2019 Fiscal Year Research-status Report
生殖機能獲得を目指した同性・異性間子宮卵巣同時移植の研究
Project/Area Number |
18K09482
|
Research Institution | Okayama University |
Principal Investigator |
難波 祐三郎 岡山大学, 大学病院, 教授 (00335605)
|
Project Period (FY) |
2018-04-01 – 2021-03-31
|
Keywords | 子宮移植 / 子宮卵巣移植 / 性同一性障害 / 異性間移植 |
Outline of Annual Research Achievements |
令和元年度は雌ラットの子宮+卵巣自家移植における手術手技の更なる安定化、及び血流安定化の条件の検討をまず行った。平成30年度の報告書に記載した様に双角子宮の左半分を使用して、子宮動脈及び子宮静脈から連続する総腸骨動脈・総腸骨静脈を切離・吻合部位として設定した。骨盤内の血管は動静脈共に細かい血管が多いこと、吻合部位はどうしても深部となることから、しっかり視野を確保するためにラットへの侵襲はやや大きくなるが、最終的に吻合に難渋することでの手術時間増加による侵襲度のデメリットの方が高いと判断して、腹部正中の大切開で展開、更には切離・吻合手技中は腸管を腹腔外に誘導して吻合手技を行うことで安定した血流を得られるようになった。
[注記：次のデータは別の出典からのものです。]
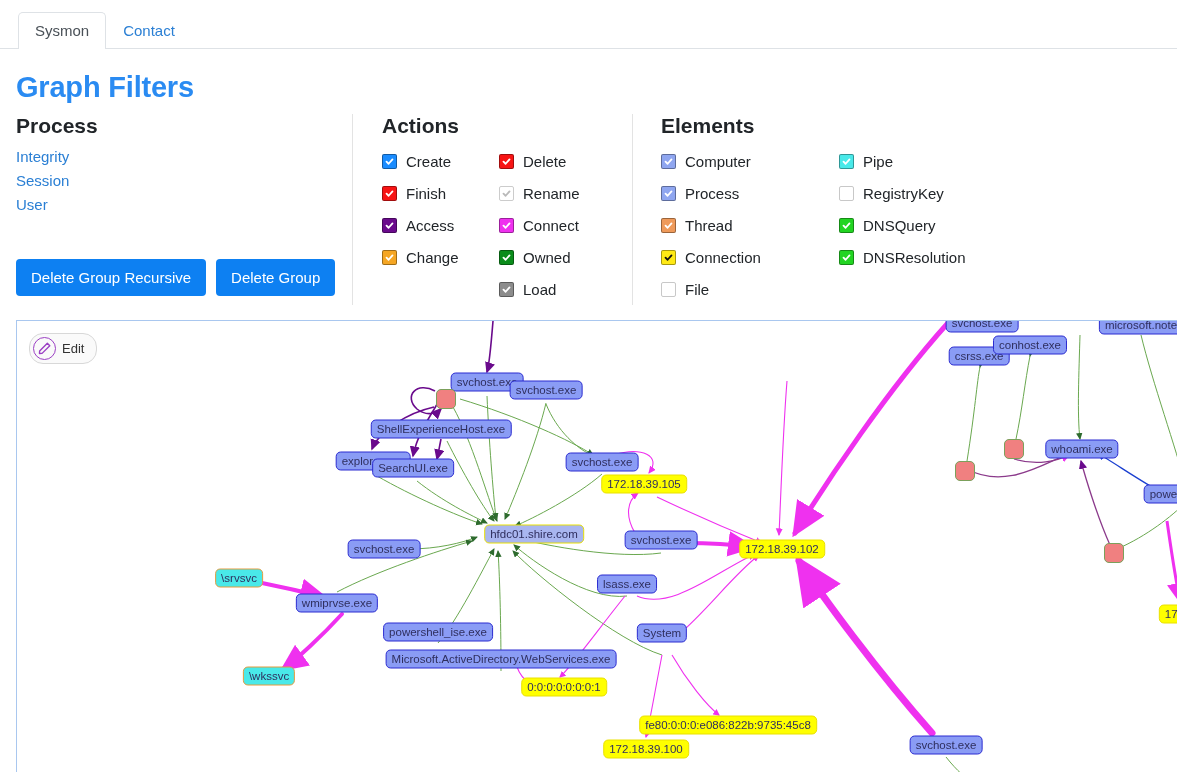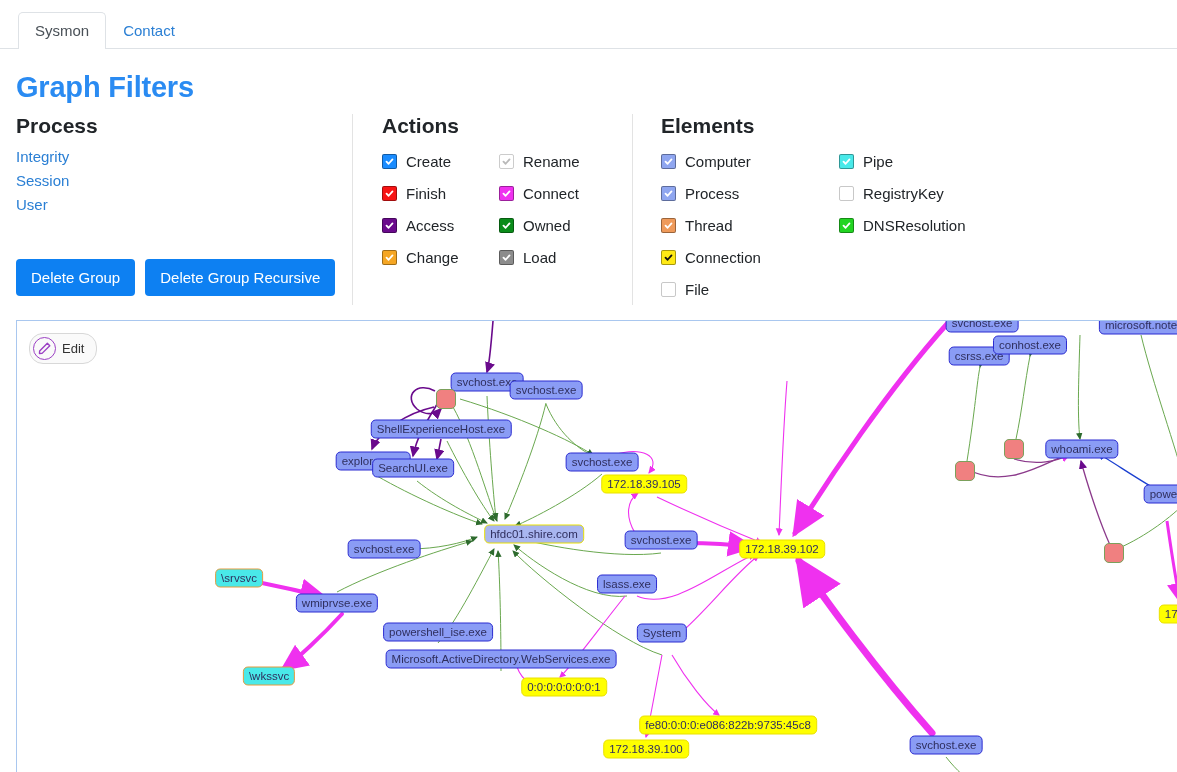--- a/index.html
+++ b/index.html
@@ -76,22 +76,22 @@
 <div class="filters-title">Graph Filters</div>
 
 <div class="filters">
 
   <div class="col-process">
     <div class="sec-head">Process</div>
     <a class="proc-link">Integrity</a>
     <a class="proc-link">Session</a>
     <a class="proc-link">User</a>
     <div class="btn-row">
+      <button class="btn">Delete Group Recursive</button>
       <button class="btn">Delete Group</button>
-      <button class="btn">Delete Group Recursive</button>
     </div>
   </div>
 
   <div class="col-actions">
     <div class="sec-head">Actions</div>
     <div class="cb-grid">
       <div class="cb-col">
         <label class="cb-row">
           <span class="box bordered" style="background: rgb(26, 140, 255);">
               <svg viewBox="0 0 12 12" class="tick">
@@ -120,20 +120,28 @@
           <span class="box bordered" style="background: rgb(245, 166, 35);">
               <svg viewBox="0 0 12 12" class="tick">
                 <path d="M2,6.2 L4.8,9 L10,3.2"></path>
               </svg>
             </span>
           <span class="cb-label">Change</span>
         </label>
       </div>
       <div class="cb-col">
         <label class="cb-row">
+          <span class="box bordered" style="background: rgb(247, 20, 20);">
+              <svg viewBox="0 0 12 12" class="tick">
+                <path d="M2,6.2 L4.8,9 L10,3.2"></path>
+              </svg>
+            </span>
+          <span class="cb-label">Delete</span>
+        </label>
+        <label class="cb-row">
           <span class="box bordered" style="background: rgb(255, 255, 255); border: 1px solid rgb(204, 204, 204);">
               <svg viewBox="0 0 12 12" class="tick gray">
                 <path d="M2,6.2 L4.8,9 L10,3.2"></path>
               </svg>
             </span>
           <span class="cb-label">Rename</span>
         </label>
         <label class="cb-row">
           <span class="box bordered" style="background: rgb(239, 49, 239);">
               <svg viewBox="0 0 12 12" class="tick">
@@ -208,20 +216,28 @@
           <span class="box bordered" style="background: rgb(73, 233, 233);">
               <svg viewBox="0 0 12 12" class="tick">
                 <path d="M2,6.2 L4.8,9 L10,3.2"></path>
               </svg>
             </span>
           <span class="cb-label">Pipe</span>
         </label>
         <label class="cb-row">
           <span class="box empty"></span>
           <span class="cb-label">RegistryKey</span>
+        </label>
+        <label class="cb-row">
+          <span class="box bordered" style="background: rgb(34, 212, 34);">
+              <svg viewBox="0 0 12 12" class="tick">
+                <path d="M2,6.2 L4.8,9 L10,3.2"></path>
+              </svg>
+            </span>
+          <span class="cb-label">DNSQuery</span>
         </label>
         <label class="cb-row">
           <span class="box bordered" style="background: rgb(34, 212, 34);">
               <svg viewBox="0 0 12 12" class="tick">
                 <path d="M2,6.2 L4.8,9 L10,3.2"></path>
               </svg>
             </span>
           <span class="cb-label">DNSResolution</span>
         </label>
       </div>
ただし、この手技だと、いずれにせよ侵襲が大きいため術後週単位での生存率が下がる形となった。そのため低侵襲で短時間手術による血流状況を見るため、同時並行で血管の切離・吻合を行わず、子宮の栄養を行う左右の子宮・卵巣動静脈を適宜結紮しつつ、結紮直後・1~2週間後の子宮・卵巣血流も確認する手技を行うこととした。子宮動静脈を切離・吻合して左の子宮卵巣自家移植を行った場合、左の子宮動静脈以外の栄養血管を結紮した場合では、それぞれ生存数の違いでサンプル数に差はあるものの、共に吻合直後~10分後までで、左右の子宮合流部~左の子宮卵巣吻合部近くまでは血流が維持されたが、右の子宮卵巣は鬱血気味、左の卵巣は血流低下して白色の状態であった。再開創時も概ね共に左子宮体と比較して、右側子宮+卵巣、及び左卵巣は明らかな血流低下を認めた。この結果から同種ラットへの移植条件として、短時間かつ低侵襲での手術を終わらせるために、卵巣を含めずに子宮動静脈を茎として左の子宮体部のみを移植することとして雄ラットへ、左の総腸骨もしくは大腿動静脈に端端吻合し、子宮の片側端を腹腔外に出す方向で進めている。
|
Current Status of Research Progress |
Current Status of Research Progress
2: Research has progressed on the whole more than it was originally planned.
Reason
より短時間・低侵襲・確実性のある手技を調整したため、血流も含めた条件の極力良い移植を行う方針が決定した。今後の異性間での移植は、配置の問題はあるものの、手術手技的には摘出よりも煩雑性は劣るため、その検討を含めても研究は順調に終了可能と考えられる。
|
Strategy for Future Research Activity |
左の子宮動静脈を茎とした左の子宮体部の雄ラットへの大腿動静脈への移植を数を増やして生着率・子宮の活動性、移植ラットへの合併症の有無に関して、術後短期・長期に分けて観察する。安定した結果を得られるようであれば、卵巣動静脈の吻合を付加した卵巣同時移植も検討する。
|
Causes of Carryover |
前述のごとく研究は比較的順調に経過しているが、雄ラットへの移植に関してより多くの、長期のデータを得るために各種実験器具、薬剤使用、動物数を要することが、次年度使用額が生じた理由である。次年度においては残った動物実験を早急に終了し、予定通りに研究を完了させる見通しである。